SEOUL/TOKYO (Reuters) - South Korea and Japan's finance ministers will hold a bilateral meeting early next month for the first time in seven years, heralding closer cooperation in economic policy that has been hampered by diplomatic conflict.
South Korean Finance Minister Choo Kyung-ho told reporters during a visit to the United States that he has agreed to meet Japanese Finance Minister Shunichi Suzuki, according to a media pool report.
They will meet on the sidelines of the Asian Development Bank (ADB) annual meetings, due to be held in Incheon, South Korea May 2-5, although other details have yet to be decided, Choo said.
"It is significant in that it will be the first step toward reviving regular bilateral meetings," Choo said, without elaborating.
Regular annual meetings between the two countries' finance ministers have been suspended since 2016 due to disputes over wartime history.

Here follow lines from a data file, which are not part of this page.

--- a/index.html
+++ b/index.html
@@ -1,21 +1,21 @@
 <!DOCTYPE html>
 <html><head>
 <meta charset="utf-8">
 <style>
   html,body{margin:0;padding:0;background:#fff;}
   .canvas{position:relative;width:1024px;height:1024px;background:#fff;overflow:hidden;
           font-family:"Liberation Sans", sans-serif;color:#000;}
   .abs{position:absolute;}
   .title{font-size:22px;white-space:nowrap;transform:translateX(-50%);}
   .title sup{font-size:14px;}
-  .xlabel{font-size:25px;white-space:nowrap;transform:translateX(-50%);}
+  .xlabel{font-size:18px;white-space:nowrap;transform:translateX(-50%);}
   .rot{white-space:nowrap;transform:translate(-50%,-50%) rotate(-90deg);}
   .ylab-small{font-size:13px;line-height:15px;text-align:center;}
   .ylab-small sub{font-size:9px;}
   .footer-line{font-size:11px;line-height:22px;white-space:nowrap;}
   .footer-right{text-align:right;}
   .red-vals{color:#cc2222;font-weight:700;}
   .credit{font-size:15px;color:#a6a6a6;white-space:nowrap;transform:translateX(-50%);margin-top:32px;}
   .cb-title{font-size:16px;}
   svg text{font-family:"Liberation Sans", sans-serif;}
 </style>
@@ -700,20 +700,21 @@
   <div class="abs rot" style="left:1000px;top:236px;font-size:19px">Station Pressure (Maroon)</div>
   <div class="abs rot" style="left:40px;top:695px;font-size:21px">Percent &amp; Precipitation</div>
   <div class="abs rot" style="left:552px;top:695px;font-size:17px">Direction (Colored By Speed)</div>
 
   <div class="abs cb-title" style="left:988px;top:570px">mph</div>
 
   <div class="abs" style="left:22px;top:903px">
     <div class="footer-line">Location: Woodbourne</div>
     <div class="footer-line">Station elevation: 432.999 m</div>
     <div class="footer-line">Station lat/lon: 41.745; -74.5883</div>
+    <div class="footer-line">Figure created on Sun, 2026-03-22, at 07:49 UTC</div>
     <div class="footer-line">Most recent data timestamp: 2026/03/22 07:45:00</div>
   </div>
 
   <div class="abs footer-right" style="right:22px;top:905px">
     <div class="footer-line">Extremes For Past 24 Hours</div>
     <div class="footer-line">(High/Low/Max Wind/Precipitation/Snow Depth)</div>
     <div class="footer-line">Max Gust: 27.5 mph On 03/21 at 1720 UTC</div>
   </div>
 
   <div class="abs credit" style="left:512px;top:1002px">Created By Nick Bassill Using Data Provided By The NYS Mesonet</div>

But last month at a summit between South Korea's Yoon Suk Yeol and Japan's Fumio Kishida, the two neighbours promised to put aside their difficult shared history and said they would work together to counter regional security challenges.
Financial markets will likely pay close attention to whether the finance ministers will discuss resuming a bilateral currency swap arrangement - one that had served as backstop against any potential currency crisis but which expired in February 2015.